> [Records to use]:

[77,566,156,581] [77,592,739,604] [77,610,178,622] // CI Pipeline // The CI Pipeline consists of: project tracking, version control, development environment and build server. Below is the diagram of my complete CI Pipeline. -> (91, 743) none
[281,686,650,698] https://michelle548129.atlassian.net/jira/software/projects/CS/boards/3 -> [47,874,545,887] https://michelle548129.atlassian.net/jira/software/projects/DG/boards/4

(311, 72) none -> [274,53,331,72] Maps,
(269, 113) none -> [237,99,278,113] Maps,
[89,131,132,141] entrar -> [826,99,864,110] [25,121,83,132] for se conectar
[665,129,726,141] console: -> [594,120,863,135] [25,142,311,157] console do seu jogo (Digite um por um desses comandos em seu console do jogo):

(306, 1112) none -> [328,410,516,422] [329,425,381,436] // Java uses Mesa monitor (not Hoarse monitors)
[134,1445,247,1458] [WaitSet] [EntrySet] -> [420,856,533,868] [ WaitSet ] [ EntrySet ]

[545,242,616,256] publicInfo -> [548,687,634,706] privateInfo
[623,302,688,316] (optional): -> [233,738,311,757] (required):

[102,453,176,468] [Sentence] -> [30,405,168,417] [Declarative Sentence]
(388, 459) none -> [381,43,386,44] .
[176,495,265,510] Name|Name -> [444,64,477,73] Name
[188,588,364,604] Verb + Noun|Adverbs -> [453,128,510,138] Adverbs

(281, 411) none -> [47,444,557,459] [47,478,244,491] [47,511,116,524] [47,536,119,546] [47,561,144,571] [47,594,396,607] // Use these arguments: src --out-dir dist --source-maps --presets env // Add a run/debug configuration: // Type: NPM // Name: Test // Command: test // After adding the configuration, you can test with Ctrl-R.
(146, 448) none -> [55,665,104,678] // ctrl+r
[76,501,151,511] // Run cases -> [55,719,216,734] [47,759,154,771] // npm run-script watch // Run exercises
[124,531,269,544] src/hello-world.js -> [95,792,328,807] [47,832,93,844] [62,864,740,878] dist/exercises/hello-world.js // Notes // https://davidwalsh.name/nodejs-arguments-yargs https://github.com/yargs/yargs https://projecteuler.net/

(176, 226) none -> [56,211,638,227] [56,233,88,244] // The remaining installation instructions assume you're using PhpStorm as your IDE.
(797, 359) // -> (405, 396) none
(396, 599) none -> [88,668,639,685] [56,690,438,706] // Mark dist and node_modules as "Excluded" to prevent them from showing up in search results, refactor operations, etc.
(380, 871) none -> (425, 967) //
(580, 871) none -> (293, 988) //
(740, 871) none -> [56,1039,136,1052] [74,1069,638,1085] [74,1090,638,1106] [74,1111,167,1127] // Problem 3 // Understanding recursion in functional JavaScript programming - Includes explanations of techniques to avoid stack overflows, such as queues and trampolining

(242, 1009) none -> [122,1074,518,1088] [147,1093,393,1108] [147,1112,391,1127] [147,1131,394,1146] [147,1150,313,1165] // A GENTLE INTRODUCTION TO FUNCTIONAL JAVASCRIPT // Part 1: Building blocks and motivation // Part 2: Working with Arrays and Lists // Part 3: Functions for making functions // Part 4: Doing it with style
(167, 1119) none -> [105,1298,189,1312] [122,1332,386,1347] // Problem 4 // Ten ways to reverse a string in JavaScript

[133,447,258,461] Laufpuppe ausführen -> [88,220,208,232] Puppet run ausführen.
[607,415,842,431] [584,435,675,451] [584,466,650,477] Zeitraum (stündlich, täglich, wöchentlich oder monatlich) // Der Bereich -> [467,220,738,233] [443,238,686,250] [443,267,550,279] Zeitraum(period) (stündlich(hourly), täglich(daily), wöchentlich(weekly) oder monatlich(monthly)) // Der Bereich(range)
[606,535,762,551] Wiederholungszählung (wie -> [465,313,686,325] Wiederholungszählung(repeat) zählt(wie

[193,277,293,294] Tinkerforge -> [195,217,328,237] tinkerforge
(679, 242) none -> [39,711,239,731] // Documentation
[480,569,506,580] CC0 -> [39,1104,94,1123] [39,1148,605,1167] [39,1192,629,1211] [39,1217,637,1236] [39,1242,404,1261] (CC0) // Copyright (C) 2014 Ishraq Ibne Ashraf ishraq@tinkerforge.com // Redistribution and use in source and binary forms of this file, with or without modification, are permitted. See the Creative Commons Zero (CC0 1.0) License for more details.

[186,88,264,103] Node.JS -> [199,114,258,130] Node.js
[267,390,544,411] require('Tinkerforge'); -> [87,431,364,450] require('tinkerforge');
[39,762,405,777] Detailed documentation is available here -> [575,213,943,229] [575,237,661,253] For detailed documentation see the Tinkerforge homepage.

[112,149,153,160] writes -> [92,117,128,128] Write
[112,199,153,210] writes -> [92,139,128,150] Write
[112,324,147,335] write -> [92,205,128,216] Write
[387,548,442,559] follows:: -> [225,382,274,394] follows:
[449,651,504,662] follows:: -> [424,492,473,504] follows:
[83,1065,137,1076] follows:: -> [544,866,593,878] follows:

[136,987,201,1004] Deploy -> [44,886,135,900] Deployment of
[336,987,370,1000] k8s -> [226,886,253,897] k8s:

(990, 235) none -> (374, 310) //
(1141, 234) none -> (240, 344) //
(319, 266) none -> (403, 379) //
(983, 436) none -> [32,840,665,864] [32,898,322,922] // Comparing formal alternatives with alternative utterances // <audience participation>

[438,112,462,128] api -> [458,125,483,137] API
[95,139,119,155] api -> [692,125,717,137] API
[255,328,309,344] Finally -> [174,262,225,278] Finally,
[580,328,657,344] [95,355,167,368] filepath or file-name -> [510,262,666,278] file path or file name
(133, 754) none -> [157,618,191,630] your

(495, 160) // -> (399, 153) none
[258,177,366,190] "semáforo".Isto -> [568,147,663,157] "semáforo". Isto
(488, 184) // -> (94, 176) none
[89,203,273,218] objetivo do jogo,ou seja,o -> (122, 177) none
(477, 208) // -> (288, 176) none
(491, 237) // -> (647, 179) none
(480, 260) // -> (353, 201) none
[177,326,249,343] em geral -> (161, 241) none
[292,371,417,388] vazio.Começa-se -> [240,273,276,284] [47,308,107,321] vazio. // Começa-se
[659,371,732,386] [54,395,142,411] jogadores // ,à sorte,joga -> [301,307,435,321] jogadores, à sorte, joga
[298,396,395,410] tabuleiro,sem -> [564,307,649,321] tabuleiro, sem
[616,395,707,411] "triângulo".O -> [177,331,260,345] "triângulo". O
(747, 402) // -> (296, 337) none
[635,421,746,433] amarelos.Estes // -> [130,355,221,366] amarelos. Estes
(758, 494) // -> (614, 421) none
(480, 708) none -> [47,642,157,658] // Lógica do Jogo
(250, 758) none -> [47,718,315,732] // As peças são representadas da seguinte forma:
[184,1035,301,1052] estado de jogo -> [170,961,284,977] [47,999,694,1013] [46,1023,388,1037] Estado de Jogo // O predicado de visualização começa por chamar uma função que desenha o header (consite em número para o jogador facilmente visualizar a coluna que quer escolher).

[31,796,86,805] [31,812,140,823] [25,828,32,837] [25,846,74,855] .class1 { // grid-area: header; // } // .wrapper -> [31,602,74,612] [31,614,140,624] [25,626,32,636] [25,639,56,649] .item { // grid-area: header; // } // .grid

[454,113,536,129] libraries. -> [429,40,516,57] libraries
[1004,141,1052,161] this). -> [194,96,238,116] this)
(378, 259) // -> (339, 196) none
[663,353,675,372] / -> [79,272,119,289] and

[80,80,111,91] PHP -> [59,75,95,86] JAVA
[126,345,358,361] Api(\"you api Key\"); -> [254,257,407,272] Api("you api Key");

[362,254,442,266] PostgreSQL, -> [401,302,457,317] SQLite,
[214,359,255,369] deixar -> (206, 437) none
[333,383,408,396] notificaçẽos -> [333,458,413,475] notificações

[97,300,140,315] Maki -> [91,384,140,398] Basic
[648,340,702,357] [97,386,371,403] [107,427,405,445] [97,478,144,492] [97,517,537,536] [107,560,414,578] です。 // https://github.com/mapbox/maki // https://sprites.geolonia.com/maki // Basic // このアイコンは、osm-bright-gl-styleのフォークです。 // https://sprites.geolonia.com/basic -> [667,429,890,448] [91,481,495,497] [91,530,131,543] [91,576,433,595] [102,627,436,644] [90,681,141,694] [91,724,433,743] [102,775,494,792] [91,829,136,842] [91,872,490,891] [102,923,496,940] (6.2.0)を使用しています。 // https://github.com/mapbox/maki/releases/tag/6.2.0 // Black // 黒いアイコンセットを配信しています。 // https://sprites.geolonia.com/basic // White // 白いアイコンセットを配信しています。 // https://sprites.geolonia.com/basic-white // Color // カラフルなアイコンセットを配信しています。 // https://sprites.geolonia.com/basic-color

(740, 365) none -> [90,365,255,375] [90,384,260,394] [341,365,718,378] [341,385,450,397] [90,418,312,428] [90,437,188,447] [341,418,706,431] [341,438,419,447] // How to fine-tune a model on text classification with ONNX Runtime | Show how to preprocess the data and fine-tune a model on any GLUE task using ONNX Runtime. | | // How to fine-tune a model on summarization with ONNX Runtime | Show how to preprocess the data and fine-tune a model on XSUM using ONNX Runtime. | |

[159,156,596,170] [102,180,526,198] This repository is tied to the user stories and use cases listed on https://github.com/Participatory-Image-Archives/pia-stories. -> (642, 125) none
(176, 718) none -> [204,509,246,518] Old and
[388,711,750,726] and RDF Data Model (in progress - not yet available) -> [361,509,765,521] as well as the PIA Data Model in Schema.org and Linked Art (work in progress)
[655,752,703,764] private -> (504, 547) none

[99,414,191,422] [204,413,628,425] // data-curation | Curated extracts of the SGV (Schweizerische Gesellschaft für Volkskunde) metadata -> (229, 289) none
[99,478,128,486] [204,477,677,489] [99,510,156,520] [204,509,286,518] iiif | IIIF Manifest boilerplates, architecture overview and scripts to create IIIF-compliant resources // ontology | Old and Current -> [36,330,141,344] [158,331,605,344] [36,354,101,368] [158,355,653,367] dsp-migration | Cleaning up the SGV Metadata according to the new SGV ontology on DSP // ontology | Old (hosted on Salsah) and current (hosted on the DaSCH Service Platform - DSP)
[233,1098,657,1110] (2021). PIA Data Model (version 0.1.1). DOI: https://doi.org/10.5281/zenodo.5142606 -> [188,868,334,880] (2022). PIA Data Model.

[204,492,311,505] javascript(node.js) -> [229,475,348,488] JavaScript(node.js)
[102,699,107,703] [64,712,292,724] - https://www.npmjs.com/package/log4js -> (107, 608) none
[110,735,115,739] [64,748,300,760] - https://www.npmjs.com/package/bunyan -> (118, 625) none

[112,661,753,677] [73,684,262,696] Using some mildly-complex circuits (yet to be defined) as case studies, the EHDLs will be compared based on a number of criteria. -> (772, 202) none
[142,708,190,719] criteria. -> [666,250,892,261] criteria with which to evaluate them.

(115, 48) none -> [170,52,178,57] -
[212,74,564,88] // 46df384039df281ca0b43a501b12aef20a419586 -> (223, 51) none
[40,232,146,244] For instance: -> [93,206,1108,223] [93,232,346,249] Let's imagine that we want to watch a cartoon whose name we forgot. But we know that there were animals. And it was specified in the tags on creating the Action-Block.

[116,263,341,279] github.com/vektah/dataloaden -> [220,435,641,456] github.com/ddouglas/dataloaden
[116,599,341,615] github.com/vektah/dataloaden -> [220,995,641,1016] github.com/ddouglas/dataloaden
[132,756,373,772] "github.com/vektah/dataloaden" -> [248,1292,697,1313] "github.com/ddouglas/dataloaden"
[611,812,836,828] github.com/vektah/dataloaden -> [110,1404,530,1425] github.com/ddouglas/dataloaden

> [What you have to do]:
Show every line from the listing above in which the string "watch" appears.

> [Completed task]:
[76,501,151,511] // Run cases -> [55,719,216,734] [47,759,154,771] // npm run-script watch // Run exercises
[40,232,146,244] For instance: -> [93,206,1108,223] [93,232,346,249] Let's imagine that we want to watch a cartoon whose name we forgot. But we know that there were animals. And it was specified in the tags on creating the Action-Block.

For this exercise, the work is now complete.